Hmm... this is tough. I''m not sure that C allows you to return arrays. You could try changing the return type to float*[36][6] and returning &Level, or change the return type to float*[6] and leaving the return the same (this will lose dimension information, though). However, I''m not sure this is legal C.

Another option that would definitely work would be to wrap the array in a struct and return that (either a pointer to it or the struct itself, although the latter may be less efficient).

Or, you could change it to


static float **Level = NULL;
if (!Level) {
if (!(Level = malloc(36 * sizeof *Level))) {
// handle error
}
for (size_t k = 0; k < 36; k++) {
if (!(Level[k] = malloc(6 * sizeof **Level))) {
// handle error
}
for (size_t l = 0; l < 6; l++) {
Level[k][l] = 0; // or some other initial value
}
}
}


and change the return type to float**

Other than that, I don''t think you have many options (other than to restructure your program).

quote:
Oluseyi
Double indirection: change your return type to float **, and cast the return value to that type as well.

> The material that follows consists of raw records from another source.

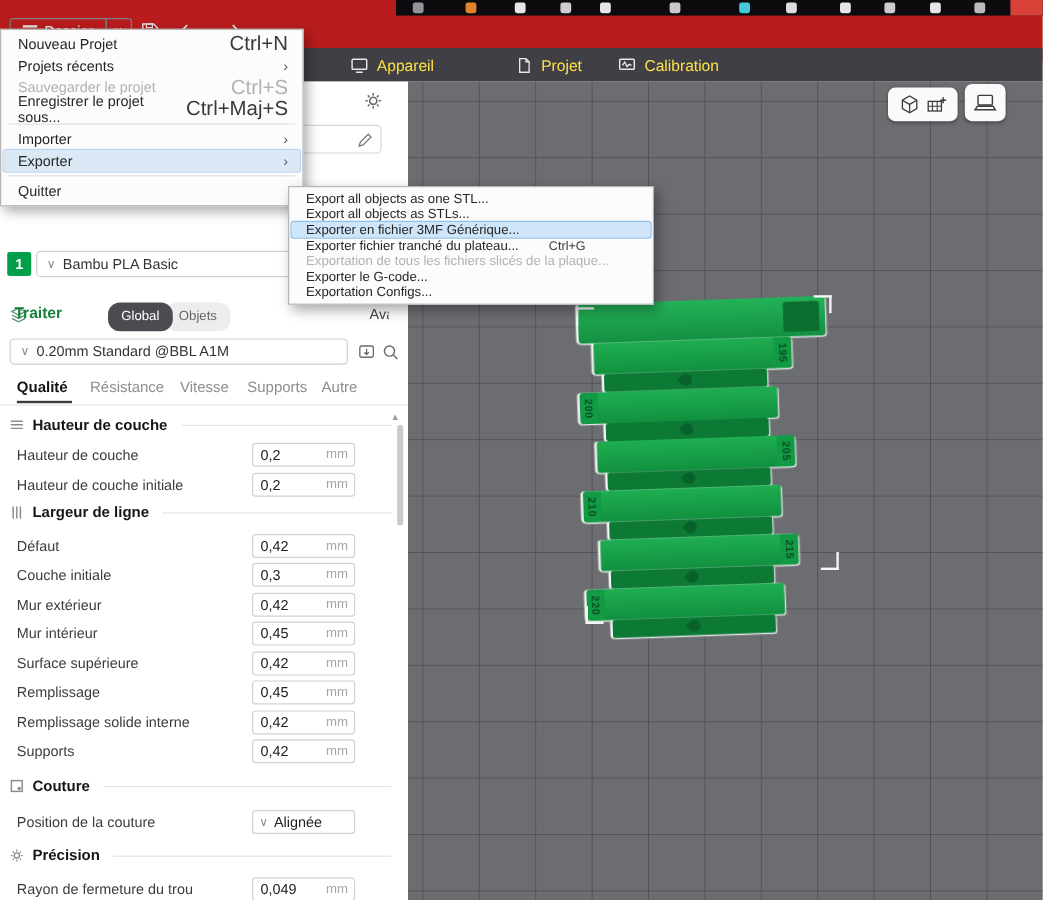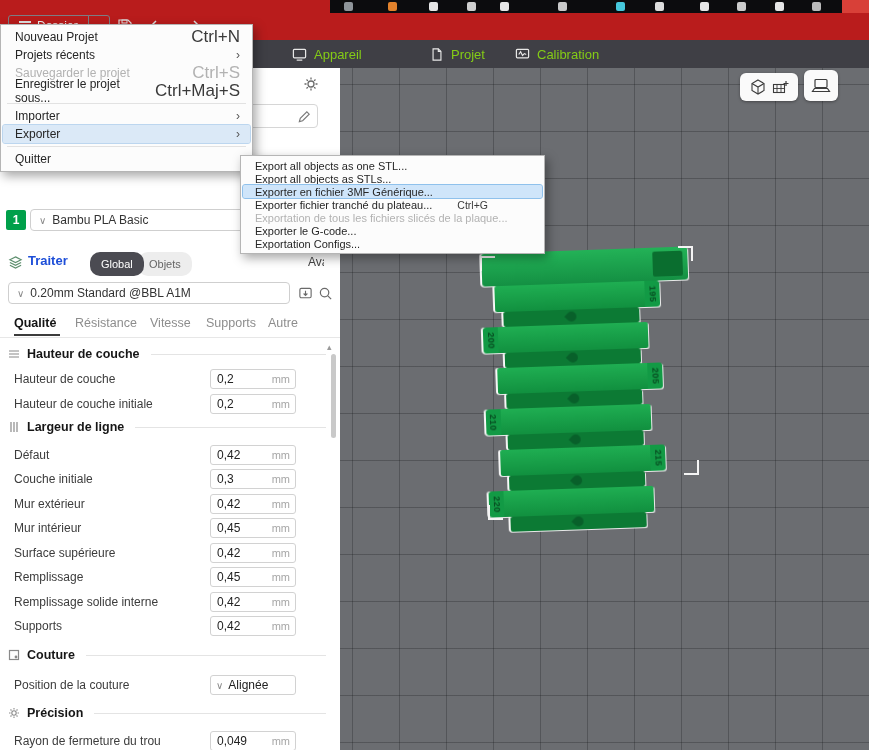--- a/index.html
+++ b/index.html
@@ -13,35 +13,35 @@
   .strip-close{position:absolute;right:0;top:0;width:27px;height:13px;background:#d84038;}
   .filegrp{position:absolute;left:8px;top:15px;height:22px;display:flex;z-index:2;}
   .file-btn{display:flex;align-items:center;gap:6px;padding:0 10px;border:1px solid #7d7d84;
             border-radius:3px 0 0 3px;color:#ececec;font-size:12px;}
   .file-caret{width:20px;margin-left:-1px;border:1px solid #7d7d84;border-radius:0 3px 3px 0;
             display:flex;align-items:center;justify-content:center;color:#cfcfcf;font-size:10px;}
   .hamburger i{display:block;width:12px;height:1.5px;background:#e0e0e0;margin:2.5px 0;}
   .mb-icon{position:absolute;top:15px;width:26px;height:22px;display:flex;align-items:center;justify-content:center;}
 
   .tabbar{position:absolute;left:0;top:40px;width:869px;height:28px;background:#3f3f45;}
-  .tab{position:absolute;top:0;height:28px;display:flex;align-items:center;gap:7px;color:#84cc16;font-size:13px;}
+  .tab{position:absolute;top:0;height:28px;display:flex;align-items:center;gap:7px;color:#fde047;font-size:13px;}
 
   
   .panel{position:absolute;left:0;top:68px;width:340px;height:682px;background:#fff;}
   .gear-top{position:absolute;left:303px;top:8px;}
   .name-field{position:absolute;left:8px;top:36px;width:310px;height:24px;border:1px solid #d6d6d6;border-radius:4px;box-sizing:border-box;}
   .name-field .pencil{position:absolute;right:5px;top:4px;}
   .filament-chip{position:absolute;left:6px;top:142px;width:20px;height:20px;background:#00a04a;color:#fff;
             font-size:12px;font-weight:bold;display:flex;align-items:center;justify-content:center;border-radius:2px;}
   .combo{border:1px solid #cfcfcf;border-radius:4px;display:flex;align-items:center;gap:6px;
             padding:0 8px;font-size:12px;color:#333;box-sizing:border-box;background:#fff;}
   .chev{color:#8a8a8a;font-size:10px;}
   .filament-combo{position:absolute;left:30px;top:141px;width:218px;height:22px;}
   .proc-icon{position:absolute;left:8px;top:187px;}
-  .proc-title{position:absolute;left:28px;top:185px;font-size:13px;font-weight:bold;color:#1d4ed8;}
+  .proc-title{position:absolute;left:12px;top:185px;font-size:13px;font-weight:bold;color:#15803d;}
   .pill{position:absolute;top:184px;height:20px;display:flex;align-items:center;padding:12px 11px;
         border-radius:10px;font-size:11px;box-sizing:border-box;}
   .pill-global{left:90px;background:#4b4b52;color:#fff;z-index:2;}
   .pill-objets{left:138px;background:#ededed;color:#666;}
   .advanced{position:absolute;left:308px;top:187px;width:16px;overflow:hidden;white-space:nowrap;font-size:12px;color:#444;}
   .profile-combo{position:absolute;left:8px;top:214px;width:282px;height:22px;}
   .icon-btn{position:absolute;width:18px;height:18px;display:flex;align-items:center;justify-content:center;}
 
   .ptab{position:absolute;top:248px;font-size:12.5px;color:#8d8d8d;}
   .ptab.active{color:#141414;font-weight:bold;}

Note that you''ll lose all dimension information.



I don''t think that''ll work unless you recast it back to float[36][6] before using it. (float**)Level would be a pointer to a pointer to float. Thus, it''ll be interpretted as an array of pointers to floats, when in reality it''s an array of arrays of floats. That is, *((float*)Level) should be a valid floating point value, but probably isn''t a valid pointer.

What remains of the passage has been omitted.